══ Supplied information
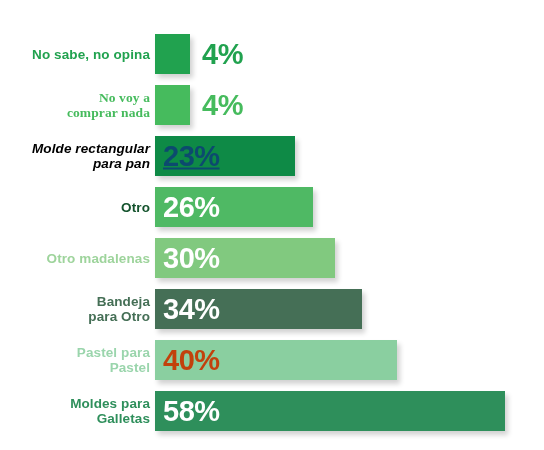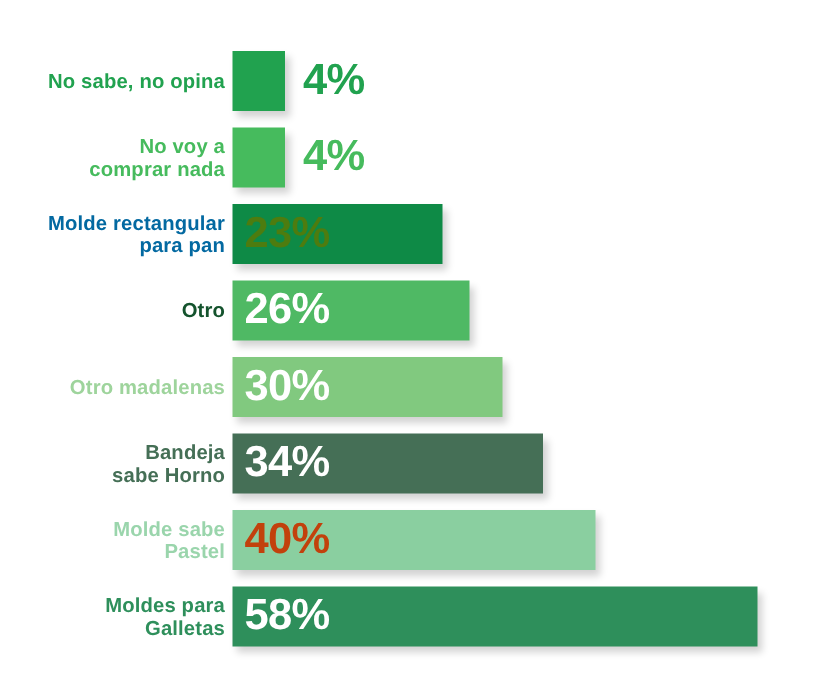"No voy a" div.label { font-family: none -> Liberation Serif, serif }
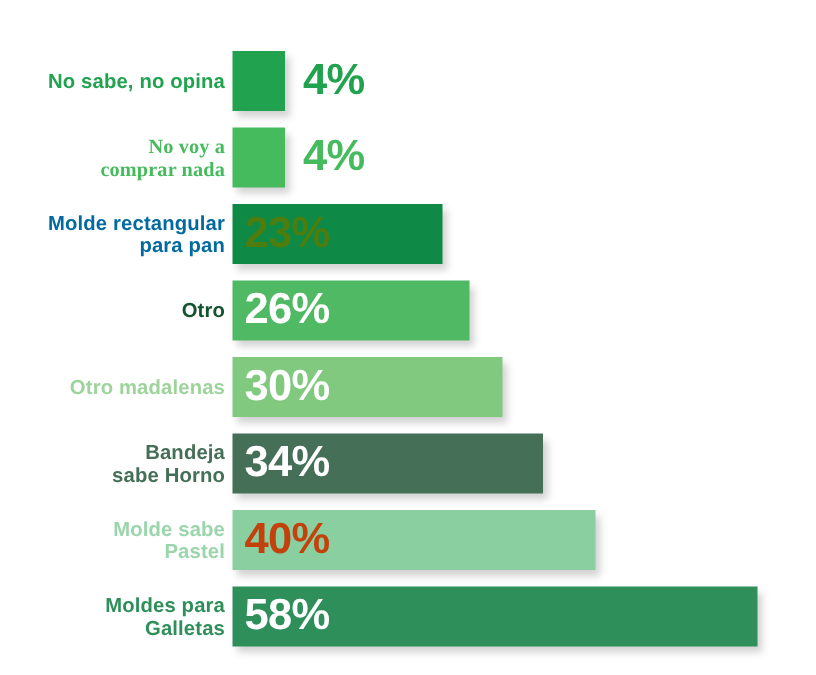"Molde rectangular" div.label { color: #0369a1 -> #000000; font-style: none -> italic }
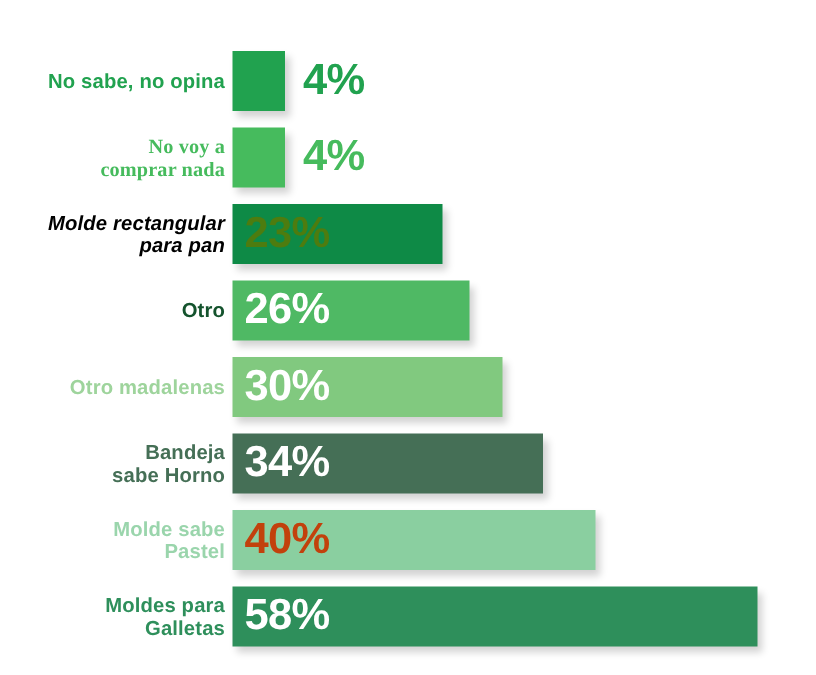"23%" div.value-in { color: #4d7c0f -> #0c4a6e; text-decoration: none -> underline }
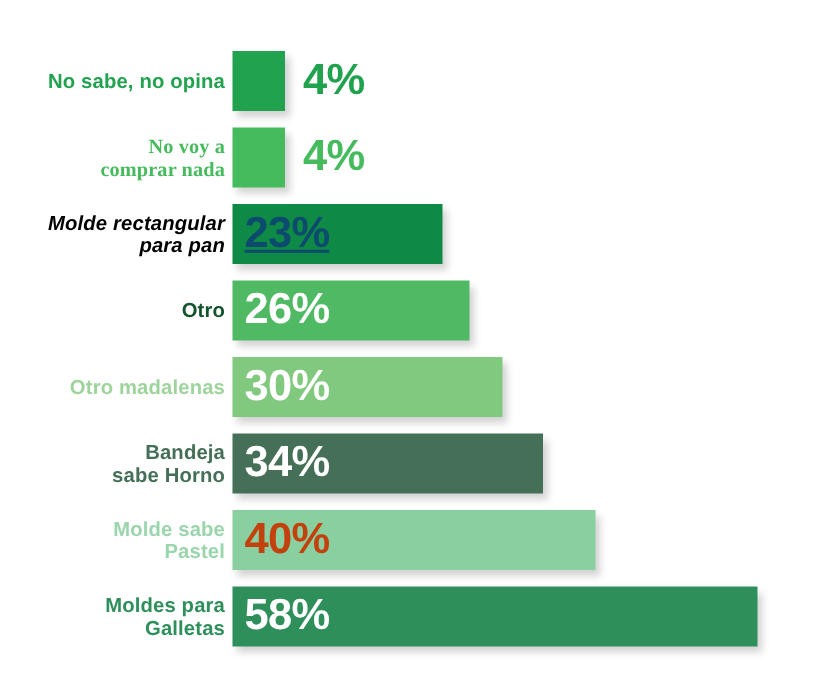"Bandeja" div.label { text: sabe Horno -> para Otro }
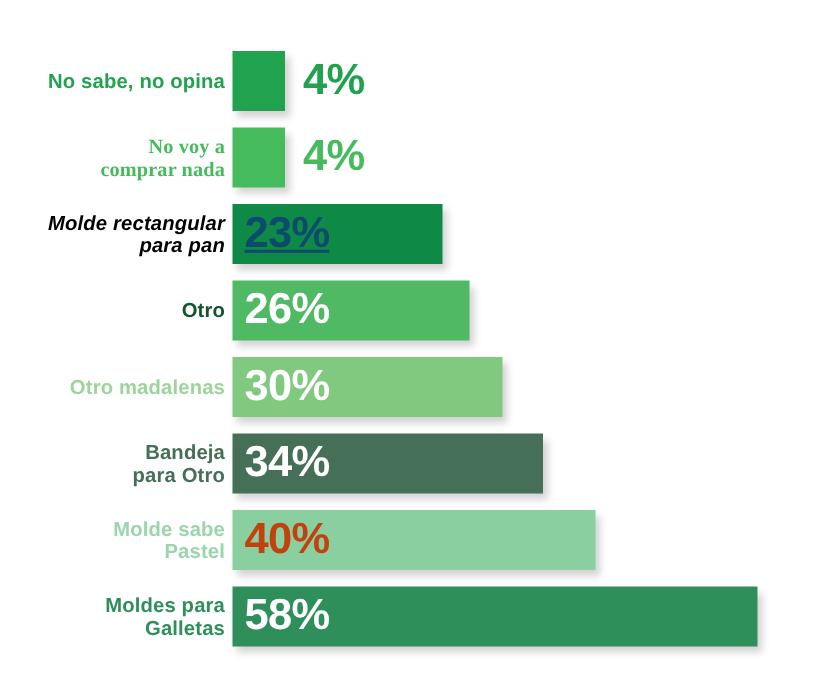"Molde sabe" div.label { text: Molde sabe -> Pastel para }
════
Task details
Reproduce every record above exactly as given, excluding pictures from the result.

Your solution
"No voy a" div.label { font-family: none -> Liberation Serif, serif }
"Molde rectangular" div.label { color: #0369a1 -> #000000; font-style: none -> italic }
"23%" div.value-in { color: #4d7c0f -> #0c4a6e; text-decoration: none -> underline }
"Bandeja" div.label { text: sabe Horno -> para Otro }
"Molde sabe" div.label { text: Molde sabe -> Pastel para }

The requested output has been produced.